David Wells composed a worst-seller whose tales of Yankee panky probably cost him more in a team fine than he was likely to earn in royalties. Then, his proud absence of proper conditioning and nutrition helped cost his team a World Series when he left Game 5 with a recurring back problem after one inning's work -- the day after he bragged about his proud absence of proper conditioning. Wells is now a San Diego Padre.
Jose Canseco continued threatening to write a tell-all book, this time from behind a jail cell's doors, where he was locked up on probation violation and steroids charges. (His twin, Ozzie, a former major leaguer, got a year in the cage for violating his probation over a barroom brawl in 2001.) Bill Lee didn't threaten to write another book, the Spaceman just up and did it. Anyone who can quote Humphrey Bogart, A. Bartlett Giamatti, Adlai Stevenson, Roger Angell, William Jennings Bryan, Albert Einstein, Rene Descartes, Sandy Koufax, Henry Aaron, A.J. Liebling, George Satayana, Casey Stengel, and Tallulah Bankhead in the same surrealistic volume, can't be all that bad.
Randall Simon was a smash with "Sausage Grinder's Swing." The Homestead Expos were boffo in San Juan.

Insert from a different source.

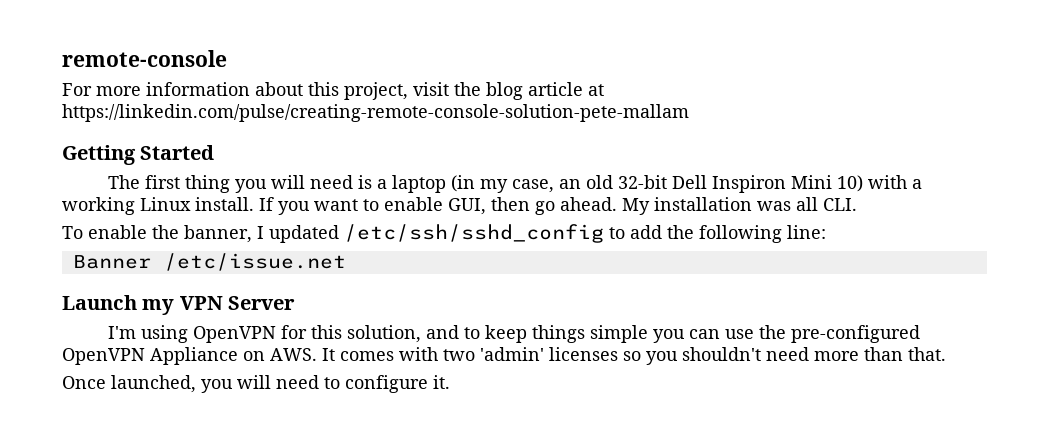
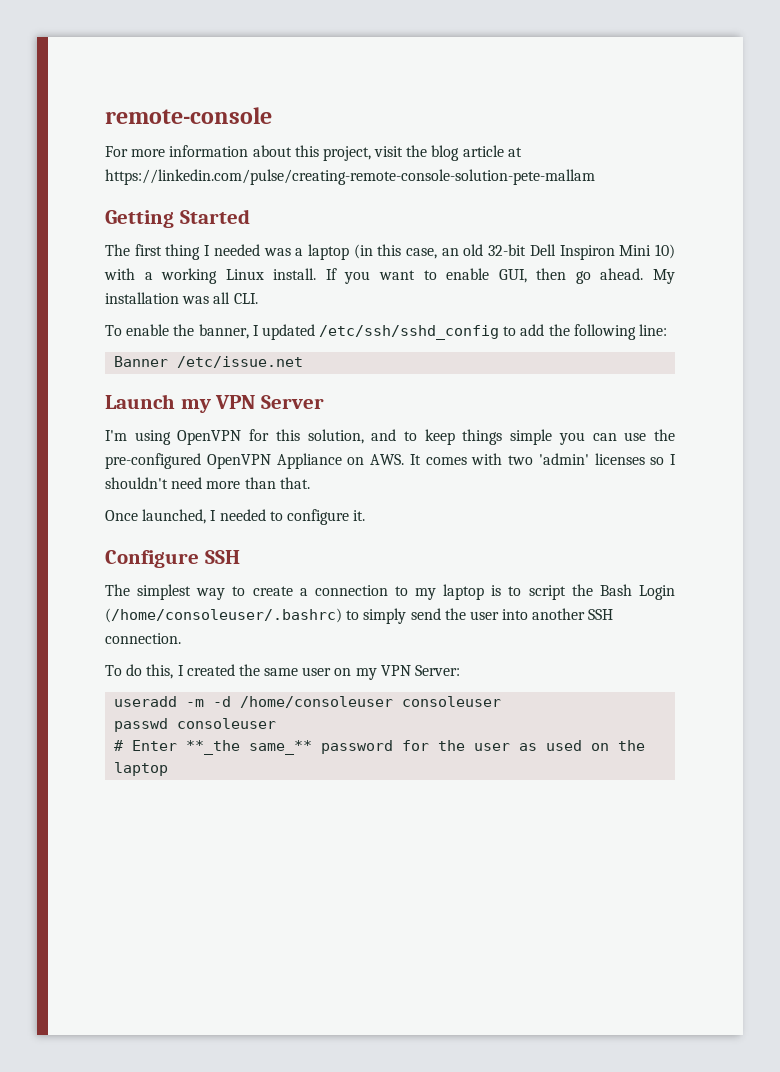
[235,175,373,193] you will need is -> [204,244,291,256] I needed was
[480,179,509,193] my -> [377,244,402,256] this
[646,351,678,365] you -> [670,454,676,465] I
[201,375,319,393] you will need -> [210,509,266,521] I needed
(450, 382) none -> [105,550,240,568] [105,584,675,600] [105,608,614,624] [105,633,181,644] [105,664,461,680] [114,696,502,708] [114,718,277,732] [114,740,646,755] [114,762,169,776] // Configure SSH // The simplest way to create a connection to my laptop is to script the Bash Login (/home/consoleuser/.bashrc) to simply send the user into another SSH connection. // To do this, I created the same user on my VPN Server: // useradd -m -d /home/consoleuser consoleuser // passwd consoleuser // # Enter **_the same_** password for the user as used on the laptop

Manny Ramirez was floppo on the postseason waiver wire. Lou Piniella once again led the league in base throwing. Larry Bowa once again led the league in dividing his players between those who adored and those who wanted to host his necktie party. Perhaps the classic might-have-been, Dwight Gooden, should have left home without his American Express card.
A new home inspired lots of power hitting in Cincinnati. Especially by the other guys. The Reds canned their general manager before conducting a mini-fire sale. The Pittsburgh Pirates held a mini-fire sale without canning their GM, then lost five players to the Rule 5 postseason draft. A Giants fan arguing with a pair of Dodger fans outside Dodger Stadium after a game was shot to death for his trouble. A formerly useful utility player with one fan-appreciative career year (for the White Sox), Ivan Calderon, was shot to death in his Puerto Rican hometown near year's end.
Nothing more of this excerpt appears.